> ACTIVITY: Starting at the line that contains "[867,807,913,816] TBD-S1 ->", return every line through the end of the data exactly, without pictures.

> PROVIDED INFORMATION:
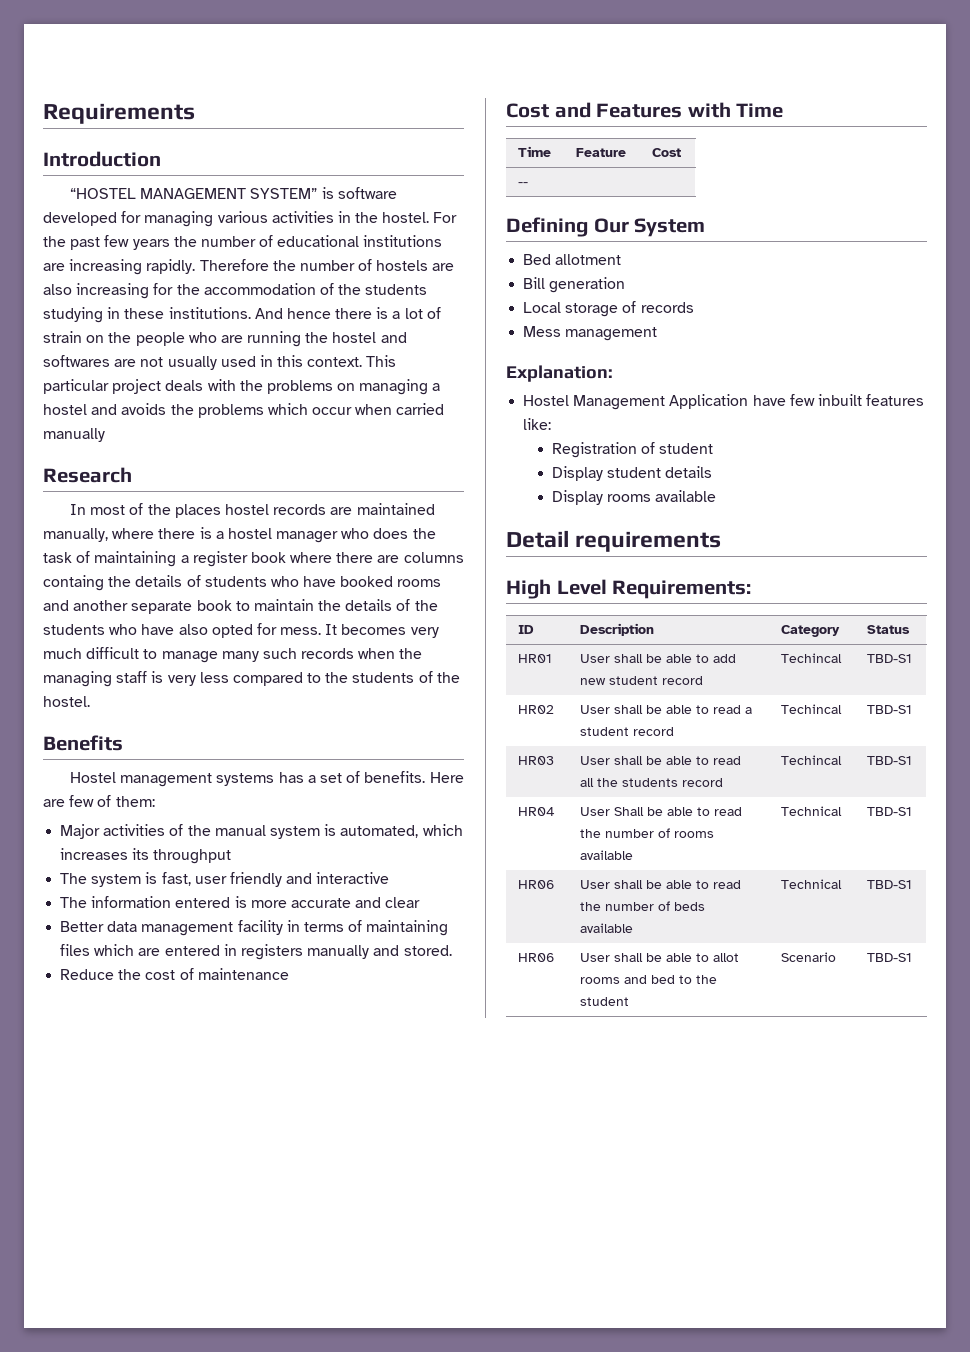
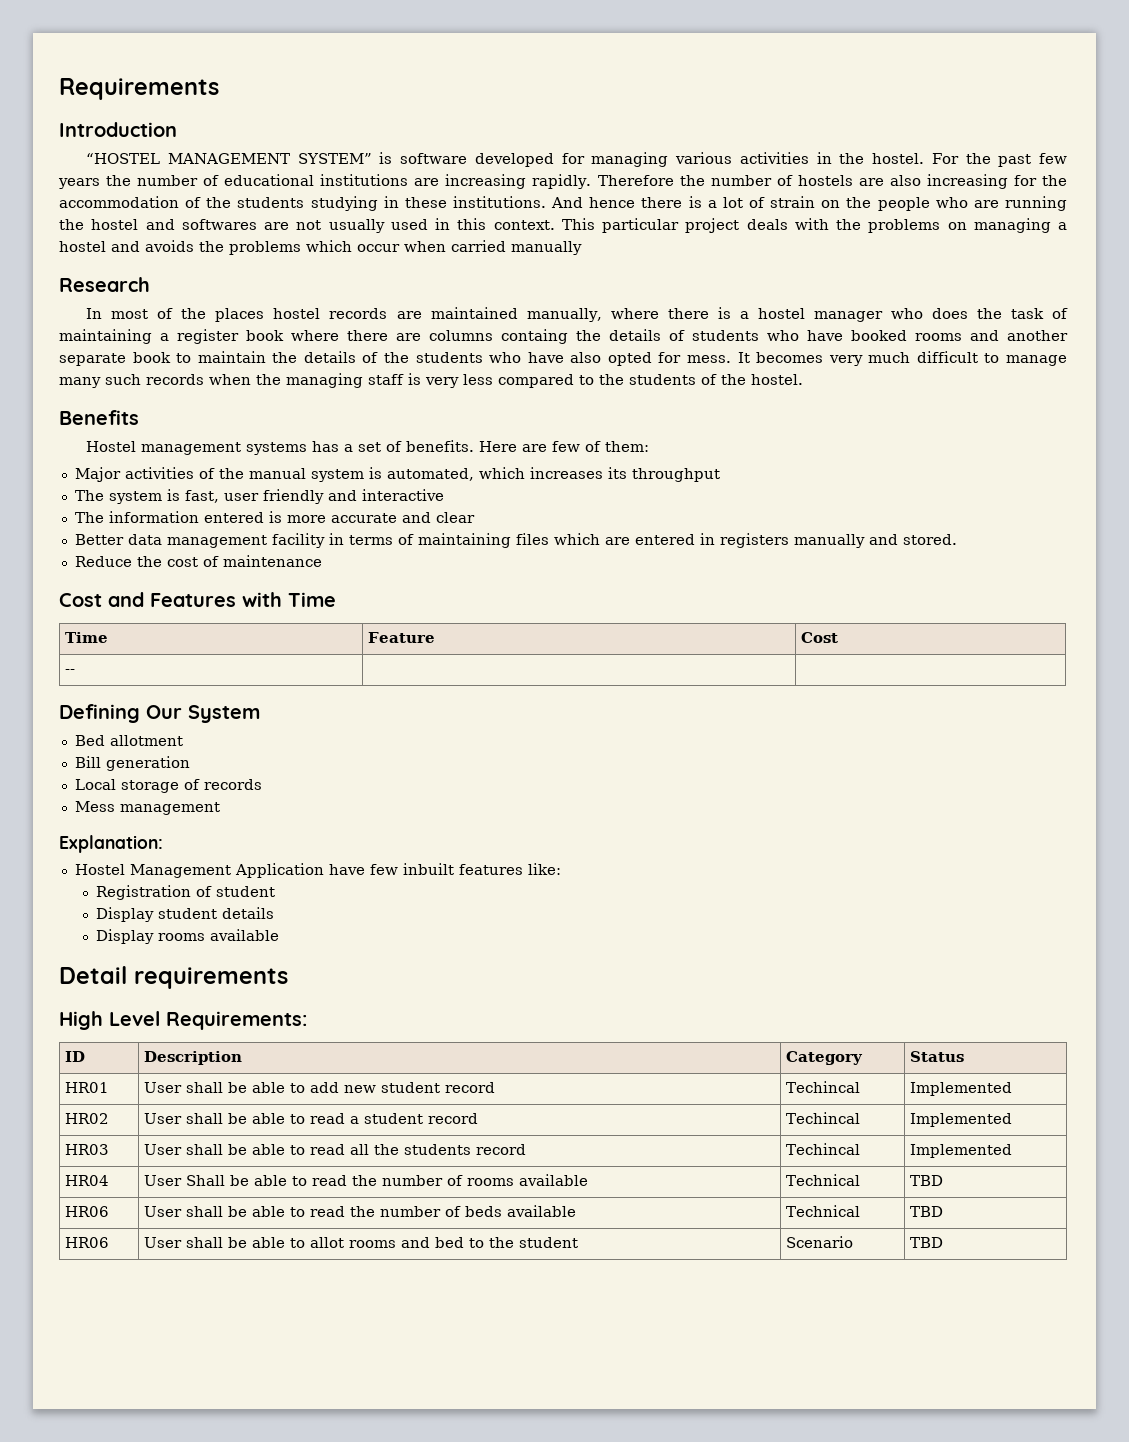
[867,654,913,663] TBD-S1 -> [909,1082,1012,1096] Implemented
[867,705,913,714] TBD-S1 -> [909,1113,1012,1127] Implemented
[867,756,913,765] TBD-S1 -> [909,1144,1012,1158] Implemented
[867,807,913,816] TBD-S1 -> [909,1175,943,1186] TBD
[867,880,913,889] TBD-S1 -> [909,1206,943,1217] TBD
[867,953,913,962] TBD-S1 -> [909,1237,943,1248] TBD

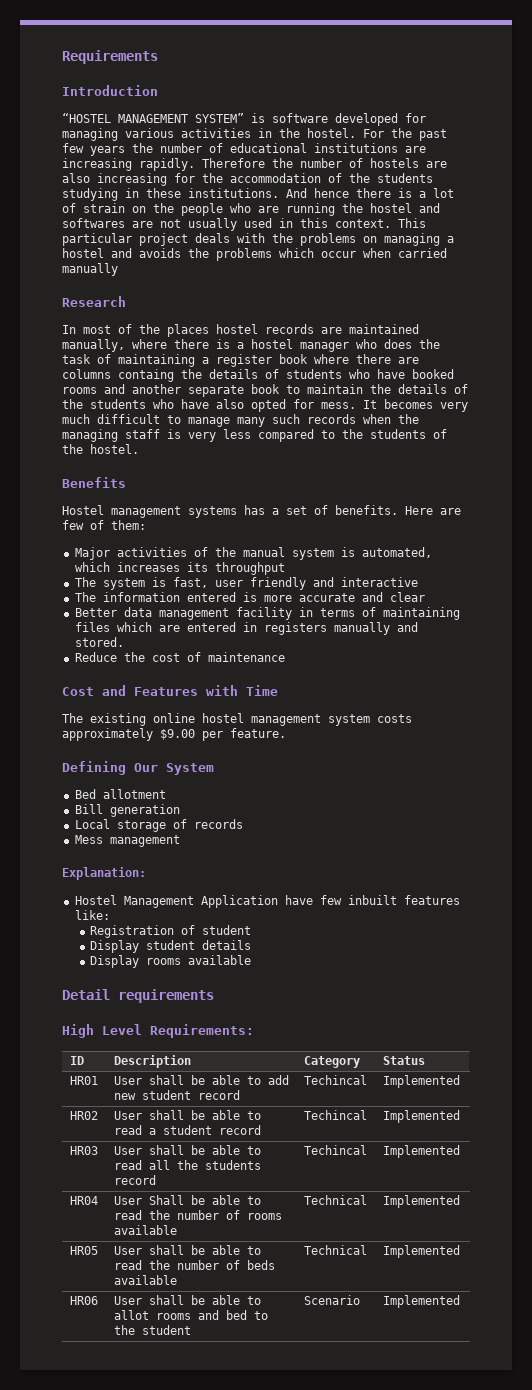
[64,632,108,643] [367,632,435,643] [800,632,838,643] [64,669,75,674] // Time | Feature | Cost // -- | | -> [62,713,412,726] [62,728,286,741] // The existing online hostel management system costs approximately $9.00 per feature.
[909,1175,943,1186] [64,1206,109,1217] TBD // HR06 -> [382,1195,460,1208] [69,1246,98,1255] Implemented // HR05
[909,1206,943,1217] TBD -> [382,1245,460,1258] Implemented
[909,1237,943,1248] TBD -> [382,1295,460,1308] Implemented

> TASK RESULT:
[867,807,913,816] TBD-S1 -> [909,1175,943,1186] TBD
[867,880,913,889] TBD-S1 -> [909,1206,943,1217] TBD
[867,953,913,962] TBD-S1 -> [909,1237,943,1248] TBD

[64,632,108,643] [367,632,435,643] [800,632,838,643] [64,669,75,674] // Time | Feature | Cost // -- | | -> [62,713,412,726] [62,728,286,741] // The existing online hostel management system costs approximately $9.00 per feature.
[909,1175,943,1186] [64,1206,109,1217] TBD // HR06 -> [382,1195,460,1208] [69,1246,98,1255] Implemented // HR05
[909,1206,943,1217] TBD -> [382,1245,460,1258] Implemented
[909,1237,943,1248] TBD -> [382,1295,460,1308] Implemented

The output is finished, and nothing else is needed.